# ******************************************************
#         SAGE Tutorial 2.7 Polynomials (Examples)
#
#
# ******************************************************

# ************      1. Univariate Polynomials    **********
R=PolynomialRing(QQ,'t')
R

# Alternate way:
S=QQ['t']
S

# 3rd way:
T.<t>=PolynomialRing(QQ) # or =QQ['t'] or =QQ[]

# Are they the same object?
S==R
R==T

# ************      2. Indeterminate Variable     **********
# They define the indeterminate variable t
poly=(t+1)*(t+2); poly
poly in R

# The generator can be recovered as R.0
t=R.0; t in R

# ***************     3. More examples: complex numbers, finite fields            ****************

# Complex Numbers are RR[i], therefore inherit the "continuum" deficiencies:
# we need to truncate and use a finite precission, here 53 bits!
CC
CC.0 # generator of C over R, i.e. "i=sqrt(-1)"
# Alternatively:
print "I=", I, ", I^2=", I^2, ",   Checking Euler's Trademark Formula exp(i pi)+1=0 :", exp(I*pi)+1

# Galois Fields / Finite fields GF(p)
K=GF(3); print K, "Generator:", K.0
g=K(1); g # converting Z -> Z/p
print "2^3 in Z vs. 2^3 in F3:", 2^3, K(2)^3

# ****************    4. Arithmetic in Polynomial Rings   ********************

# More examples p.26 ...
# Cyclotomic polynomials
cyclo=R.cyclotomic_polynomial(7); cyclo
g=cyclo*7*(t^2+1); g
F=factor(g); F
F.unit # group of units factor; depends on the ring.

# Side note about citations when doing research using SAGE ...

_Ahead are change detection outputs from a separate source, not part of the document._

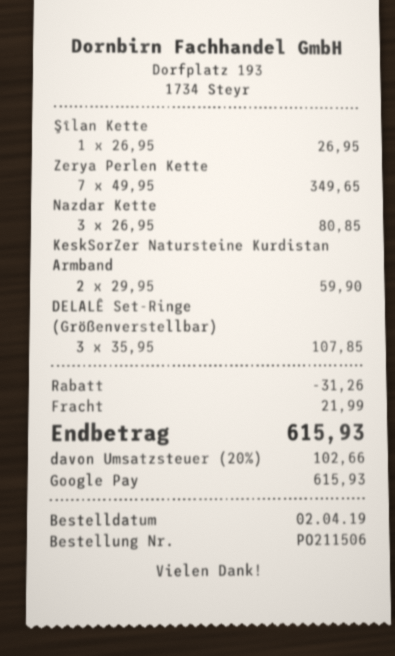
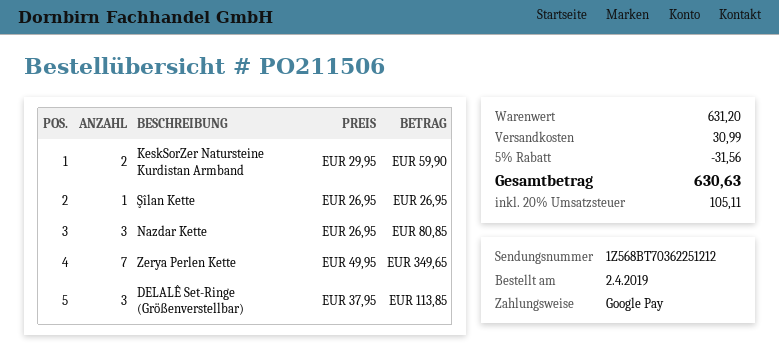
DELALÊ Set-Ringe (Größenverstellbar): 3 x 35.95 = 107.85 -> 3 x 37.95 = 113.85
discount: 31.26 -> 31.56
shipping: 21.99 -> 30.99
tax: 20% = 102.66 -> 20% = 105.11
total: 615.93 -> 630.63

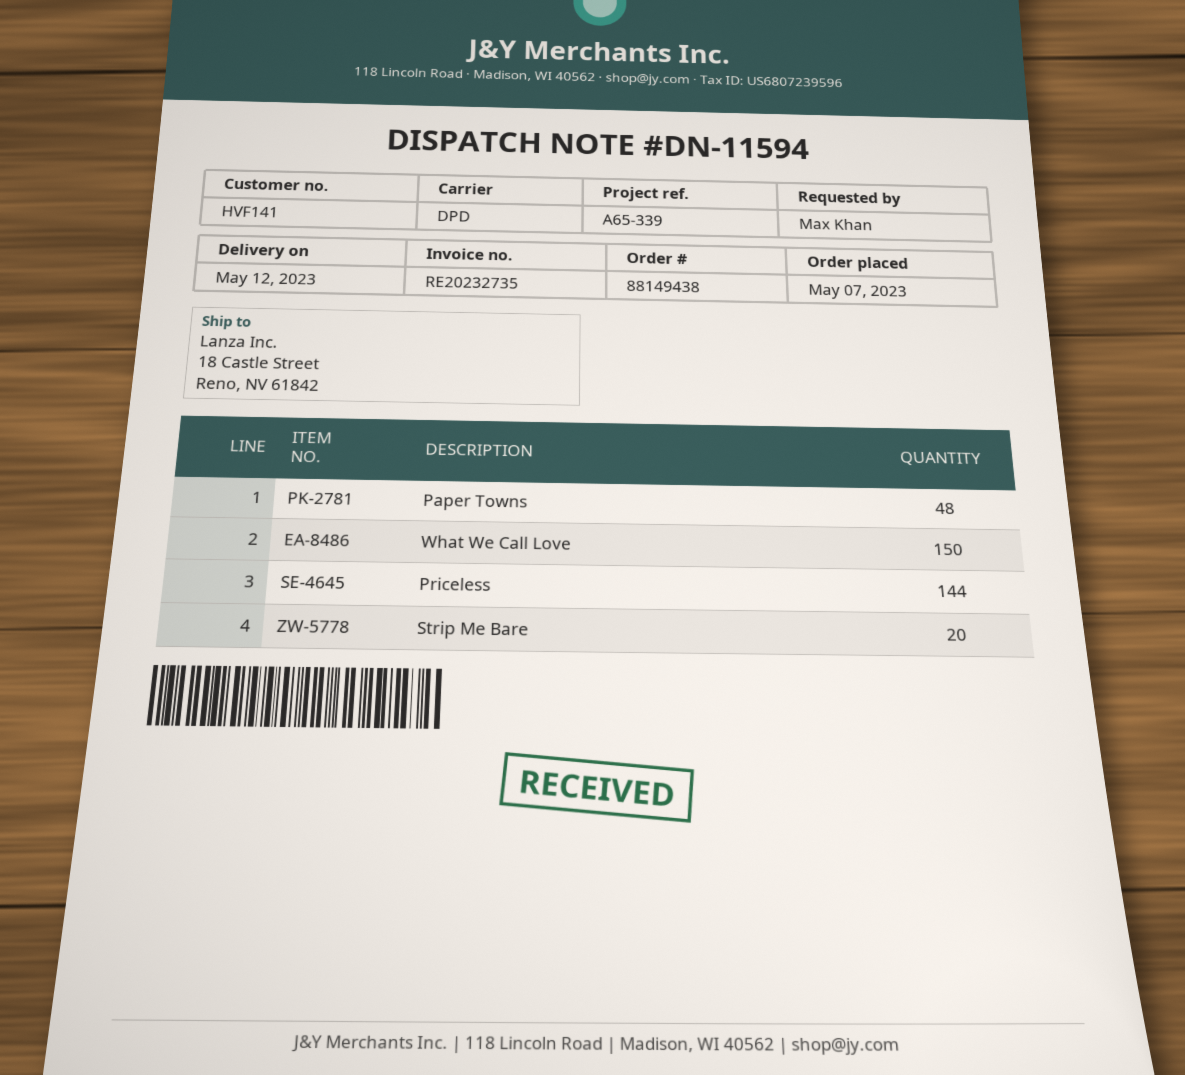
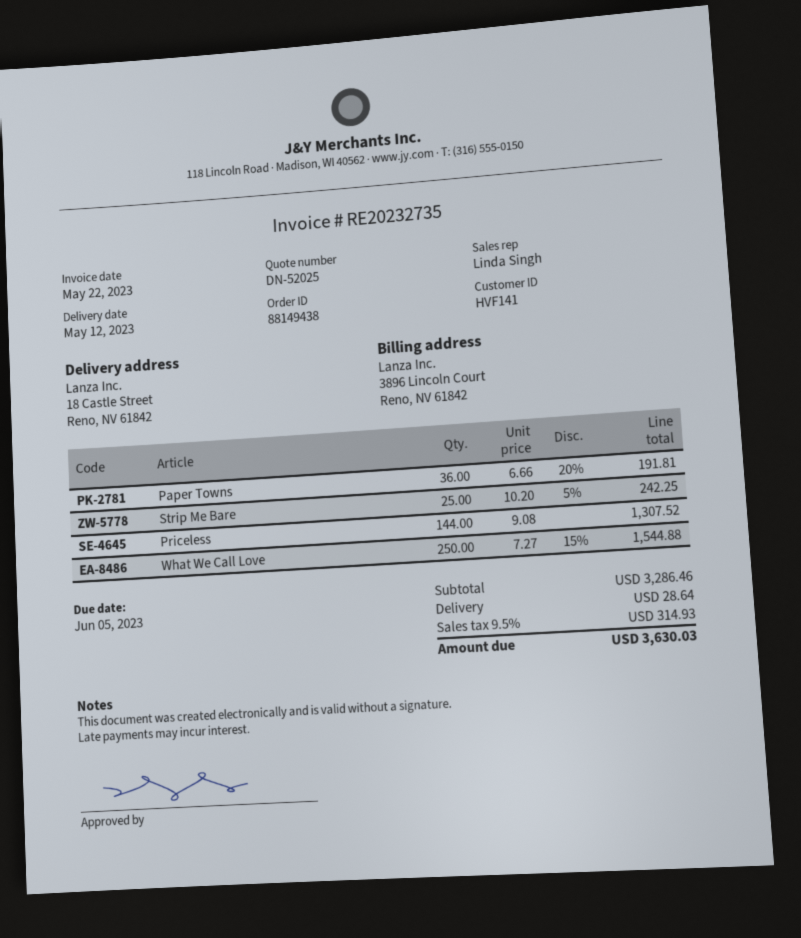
Paper Towns: 48 -> 36
What We Call Love: 150 -> 250
Strip Me Bare: 20 -> 25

# ****************       4. Fraction Field of Polynomilas (e.g. Rational polynomials)    **********
# Dividing polynomials constructs elements of the corresponding fraction field

x=QQ['x'].0 # redefines x as the independent variable of polynomials over Q
f=x^3+1; g=x^2-17
h=f/g; h
h.parent() # "Who do you belong to?"

# ***************        5. Laurent Series          *******************
R.<x>=LaurentSeriesRing(QQ); R
1/(1-x) + O(x^10) # specifies the truncation at degree 10

# The name of the independent variable is part of the definition of the ring
R.<x>=PolynomialRing(QQ)
S.<y>=PolynomialRing(QQ)
x==y
R==S
R(y^2-17) # Converts the y^2-17 polynomial of S into the corresponding element of R

# **************        6. Power Series        *************************
R.<T>=PowerSeriesRing(GF(7)); R
f=T+3*T^2+T^3+O(T^4) # The "order of deformation" is part of the definition, via O(T^n)
f^3
1/f
parent(1/f)

# **************          7. Multivariate Polynomials          ***************
# Declaration
R=PolynomialRing(GF(2),3,"z"); R  # Here 3=number of variables - standard indexing
GF(5)['z0,z1,z2']                 # Alternative definition
R.<z0,z1,z2>=GF(5)[]; R           # Alternative syntax
PolynomialRing(GF(5),3,'xyz')     # single leters as variables

# Warning: use a pair of ' and ', i.e. key with " and ', not `

# Examples of computations
z=GF(5)['z0,z1,z2'].gens();z # z is a vector of variables z=(z0,z1,z2)
(z[0]+z[1]+z[2])^2

# Other examples
QQ['x,y'].gens()

# ****************         8. Ideals           *********************
# Define the ring
R=QQ['x,y']; R
# R, (x,y)=PolynomialRing(RationalField(),2,'xy').objgens(); R # Alternative syntax
f=(x^3+2*y^2*x)^2; f
g=x^2*y^2; print "f=", f, " g=", g, " gcd=", f.gcd(g) # gcd
I=(f,g)*R; I # Defines the ideal

# Grobner basis of an Ideal
B=I.groebner_basis(); B
x^2 in I

# Recalling the context of the Grobner basis
B.parent()
B.universe()
B[1]

B[1]=x # triggers an error: can't change the basis; it wouldn't be Grobner

I.primary_decomposition()
I.associated_primes()